#### Task objective:
When you retype the records that follow, keep each word as it is and drop any pictures.

____ Information given

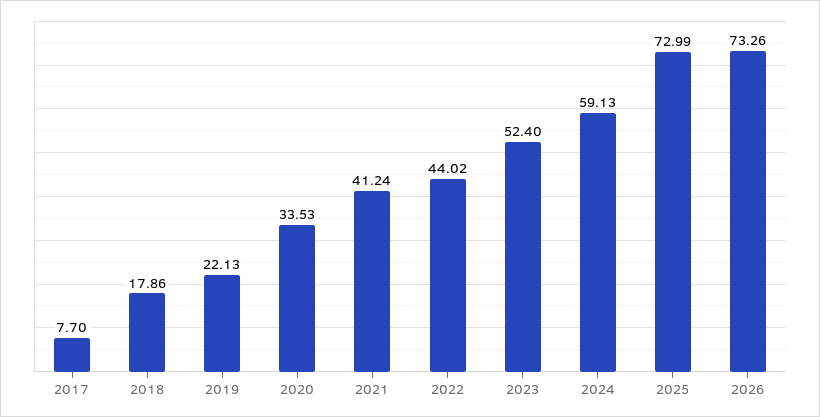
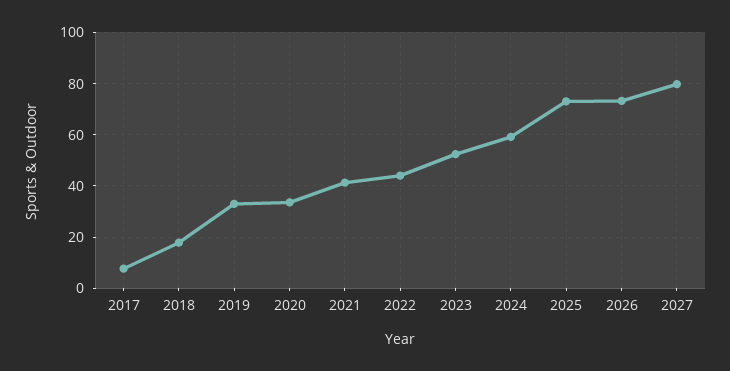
2019: 22.13 -> 32.5
2027: none -> 80

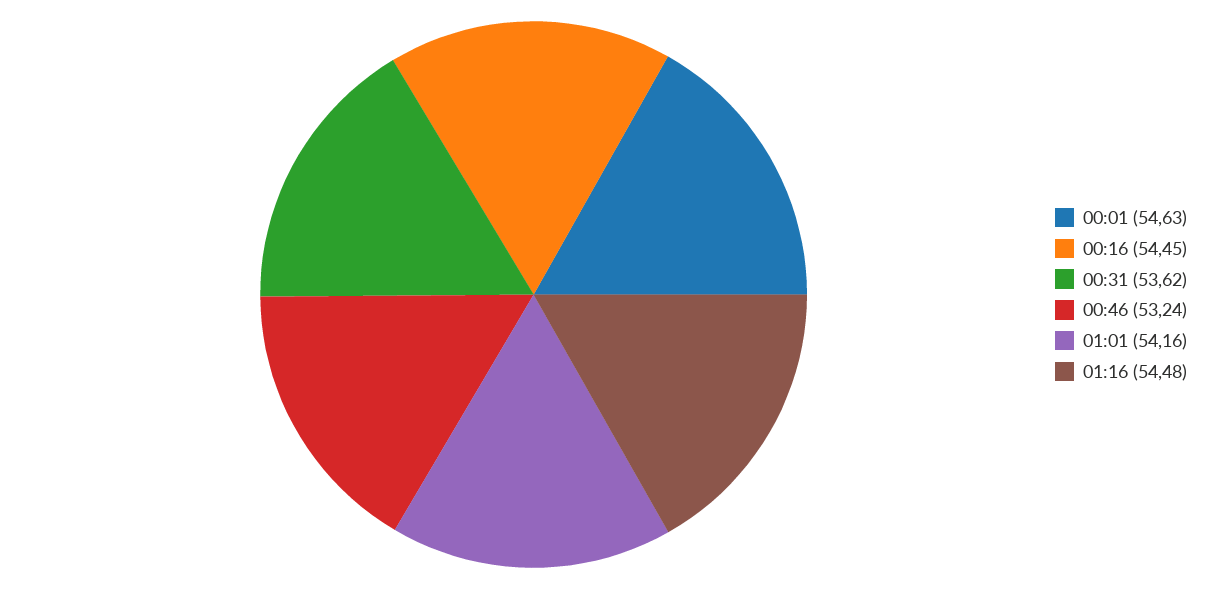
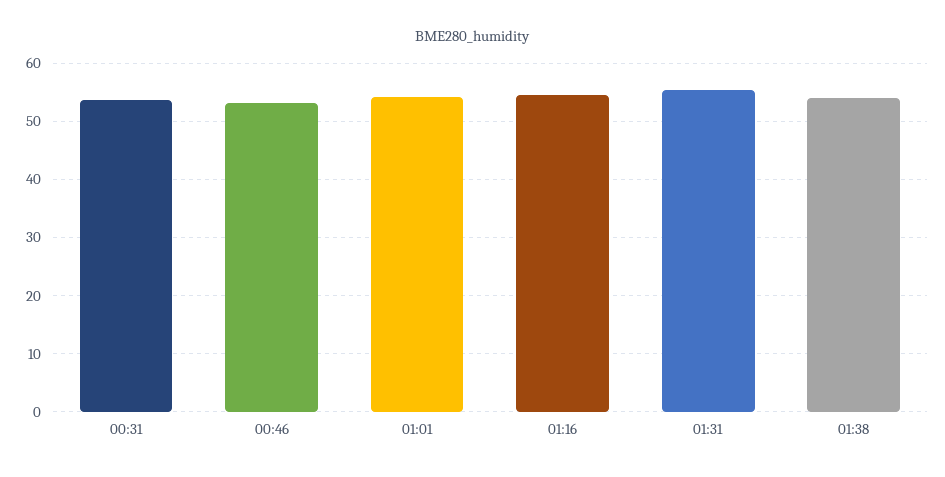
00:01: 54.63 -> none
00:16: 54.45 -> none
01:31: none -> 56
01:38: none -> 54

________

#### Exercise solution:
2019: 22.13 -> 32.5
2027: none -> 80

00:01: 54.63 -> none
00:16: 54.45 -> none
01:31: none -> 56
01:38: none -> 54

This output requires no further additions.